Şimdi, yaptığınız en iyi işi düşünün. Mesela araba kullanmak, iyi yemek yapmak, hatta iyi bir WOW oyuncusu olmak gibi kendinizle övünebileceğiniz eylemlerinize odaklanın. Ardından bu işleri yapmayı nasıl öğrendiğinizi hatırlayın... Hatırlayın ve odaklanın... Bu işe "korkarak" mı başladınız, yoksa başlangıçta hata yapıyor olmanıza rağmen, bu hatalardan dahi zevk alıp eğlenerek mi kendinizi geliştirdiniz? Dürüst olun lütfen. Belki de bir kısmınız, bu sorulara "hata yaptığımın farkında bile değildimki, ben sadece eğleniyordum. Bir de baktım işin piri olmuşum" diye yanıt vermiştir. Hayatınızda başarılı olduğunuzu düşündüğünüz her eylemde ortak olan tek şeyin, o eylemi icra ederken size verdiği haz ve mutluluk olduğunu fark edin! Siz, aslında iyi yaptığınız her şeyi, bir başkasının size "aferin" demesi için değil kendinizi mutlu hissetmek için yapmıyor musunuz? Yani egomuzu tatmin etmenin en iyi yolu, sevdiğimiz bir işi yapmaktır.

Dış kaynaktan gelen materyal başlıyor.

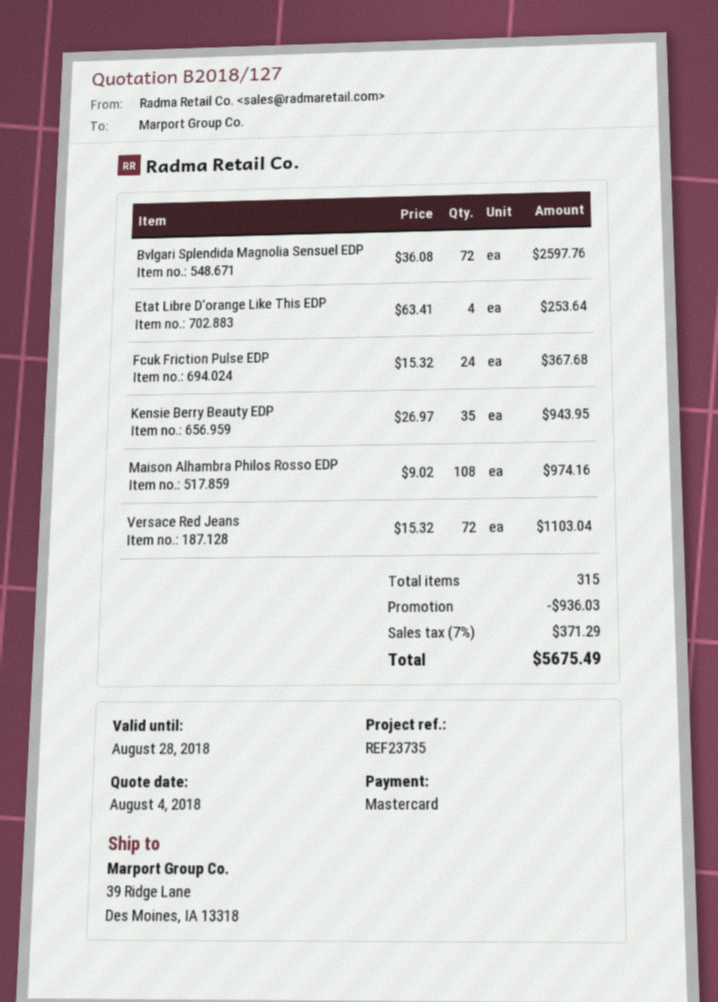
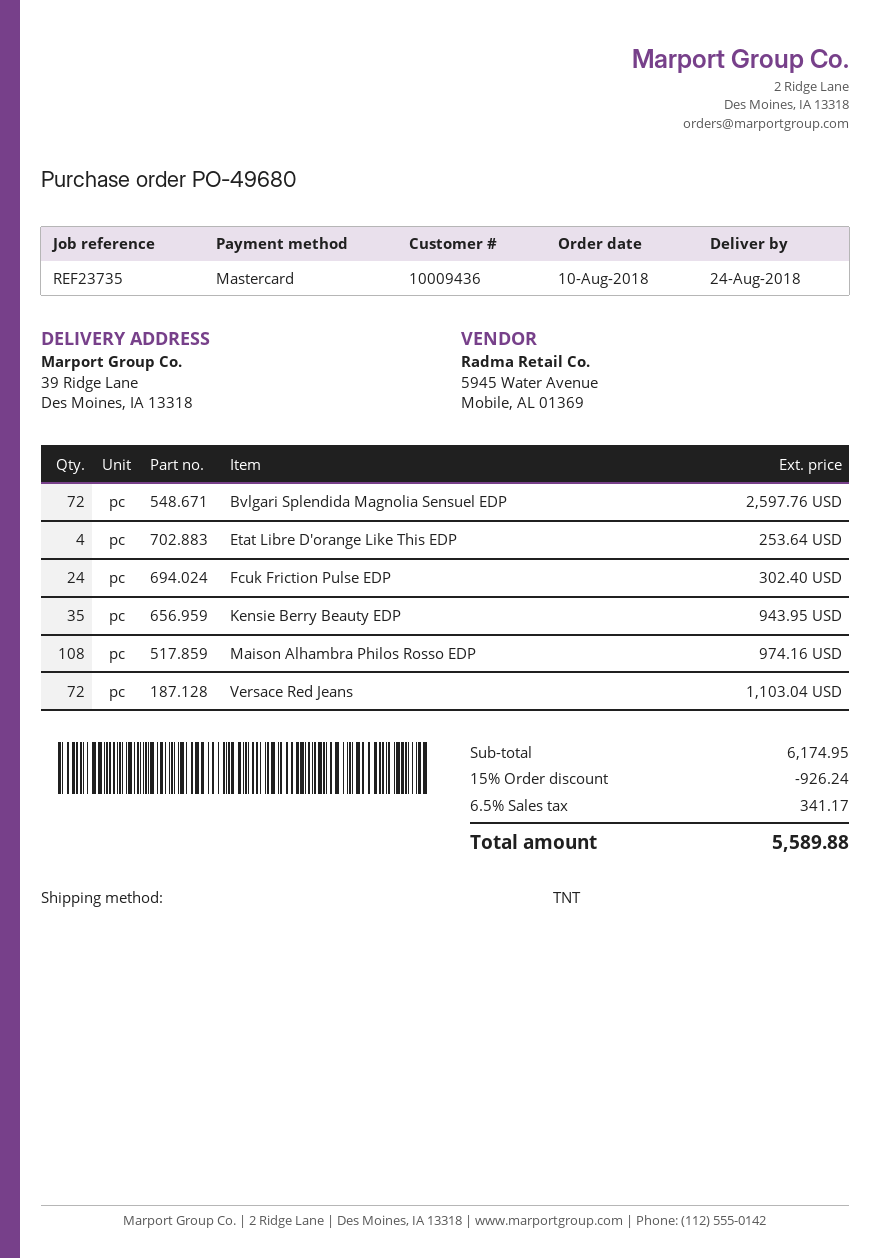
Fcuk Friction Pulse EDP: 24 for 367.68 -> 24 for 302.40
discount: 936.03 -> 926.24
tax: 7% = 371.29 -> 6.5% = 341.17
total: 5675.49 -> 5589.88

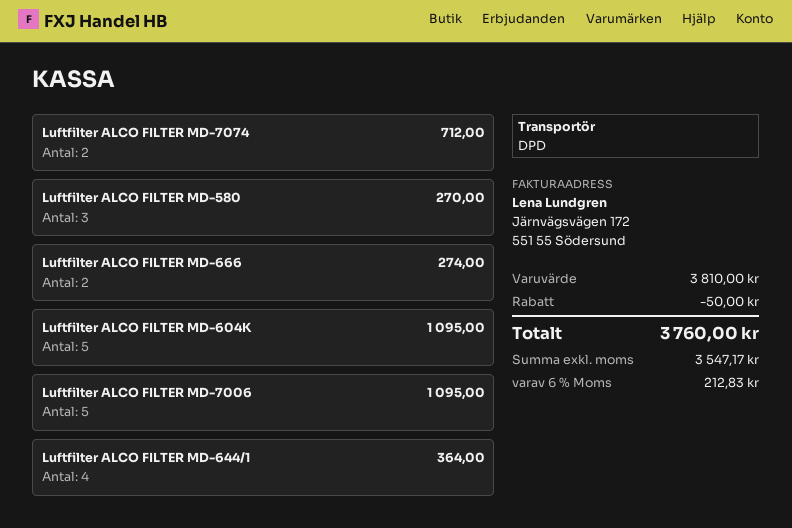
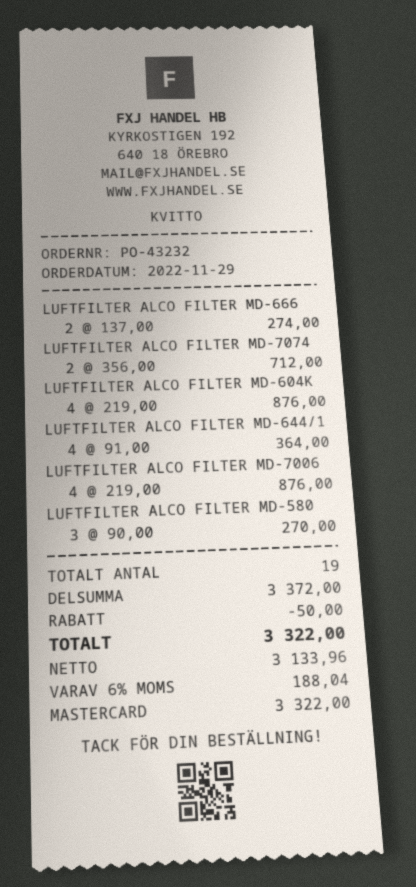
Luftfilter ALCO FILTER MD-604K: 5 for 1095.00 -> 4 for 876.00
Luftfilter ALCO FILTER MD-7006: 5 for 1095.00 -> 4 for 876.00
subtotal: 3810.00 -> 3372.00
net: 3547.17 -> 3133.96
tax: 6% = 212.83 -> 6% = 188.04
total: 3760.00 -> 3322.00

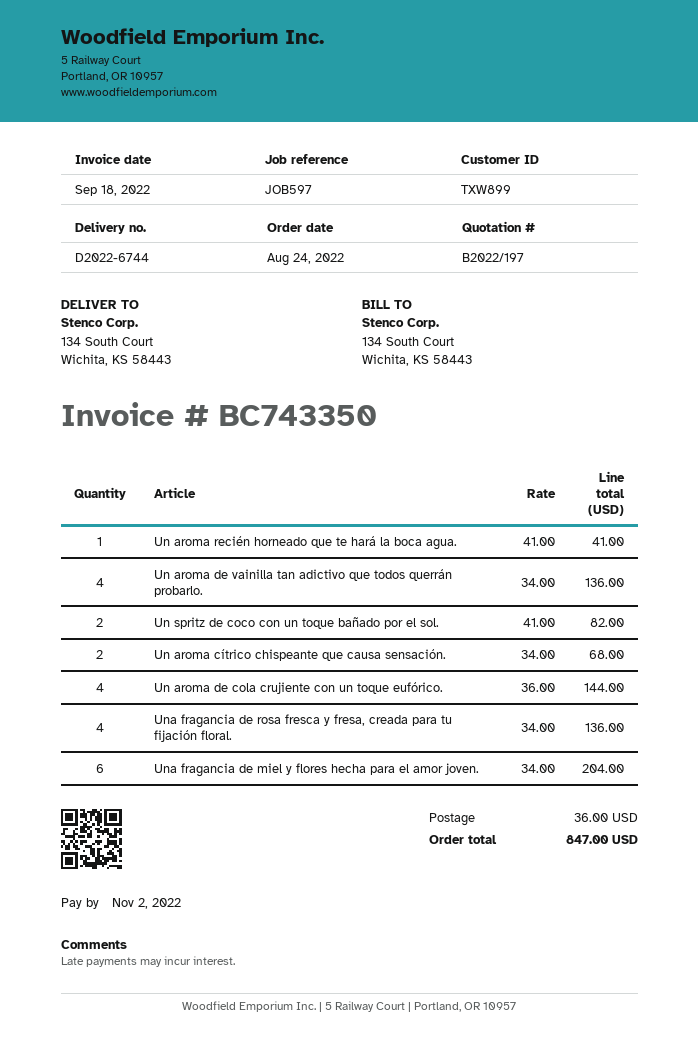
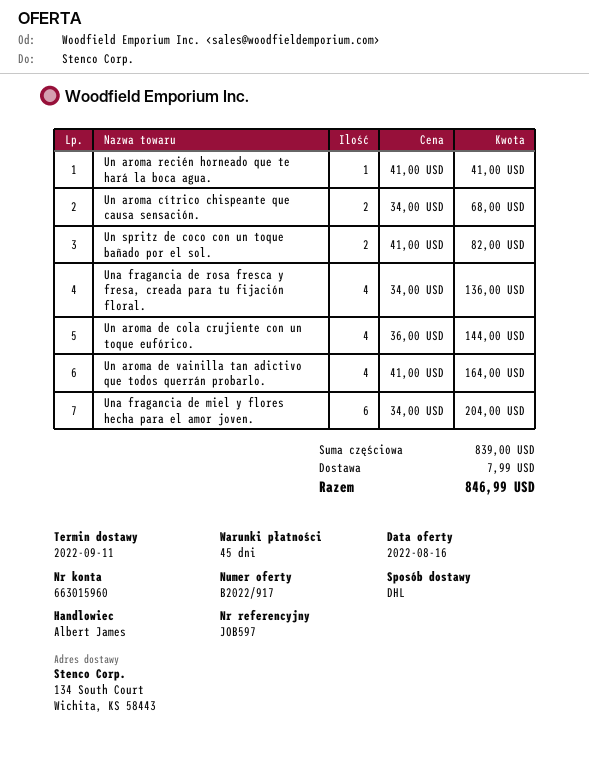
quote number: B2022/197 -> B2022/917
Un aroma de vainilla tan adictivo que todos querrán probarlo.: 4 x 34.00 = 136.00 -> 4 x 41.00 = 164.00
shipping: 36.00 -> 7.99
total: 847.00 -> 846.99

O zaman şöyle diyebiliriz; "bir işte kendine güvenmek demek, o işi severek yapmak demektir."
Yukarıdaki ünlü "Lunch atop a Skyscraper" fotoğrafını, çoğu kişi görmüştür. Yükseklik korkusu olan çoğu kişi, bu fotoğrafa baktığında rahatsız bile olmuştur. İşte ben, o rahatsız olanlardan biriyim. Ciddi derecede korkuyorum yüksekten. Fakat, bir o kadar da manzara sever bir adamım. Ne mi anlatmak istiyorum? Yüksekten o kadar korktuğum, kendi evimin beşinci kattaki camından bile bakamadığım halde, sırf doğa ve manzara aşkına, geçtiğimiz yaz Fethiye'de yamaç paraşütü yapabildim (tanımayanlar için, kasksız olan ben oluyorum). Çünkü sevgi, korkudan; aşk da nefretten üstündür.Eğer, çok sevdiğiniz birşeyi yapıyorsanız, korktuğunuz şeyleri görmezsiniz bile.
Öyleyse size açık ve seçik olarak şunu teklif ediyorum; yazılıma aşık olun! Onu, hayatınızın vazgeçilmez bir parçası haline getirin. Eğer bu adımı atabilirseniz, gerisi sizin için çorap söküğü gibi gelecektir. Gerisi? Elbette o aşamalara da bakacağız.
"Nasıl öğrenirim - çalışırım" sorusu yazılıma yeni başlayan dostlarımın en sık dile getirdiği sorulardan biridir. Hatta daha da özele inersek, yeni öğrenilen bir konu hakkında hemen "bunu nerede kullanırım" sorusu ortaya çıkar (Hissedebiliyorum, şu anda bazı okurlarım "aaa ben de bu soruyu soruyorum" diye düşünüyor). Bu sorunun cevabı çok basittir: "İhtiyaç duyduğunuz yerde". Bu cevap sizi tatmin etmedi mi? O zaman soruyu değiştirmelisiniz. "Bu kodu nerede kullanırım" değil, "Bu koda ne zaman ihtiyaç duyarım" diye sormalısınız. Çünkü o zaman şu kavramı daha net anlarsınız: Ne kadar çok kod yazarsanız, o kadar çok "ihtiyaç" duyarsınız ve bu ihtiyaçlarınızı giderdiğinizde o kodu/konuyu çok daha iyi kavrarsınız.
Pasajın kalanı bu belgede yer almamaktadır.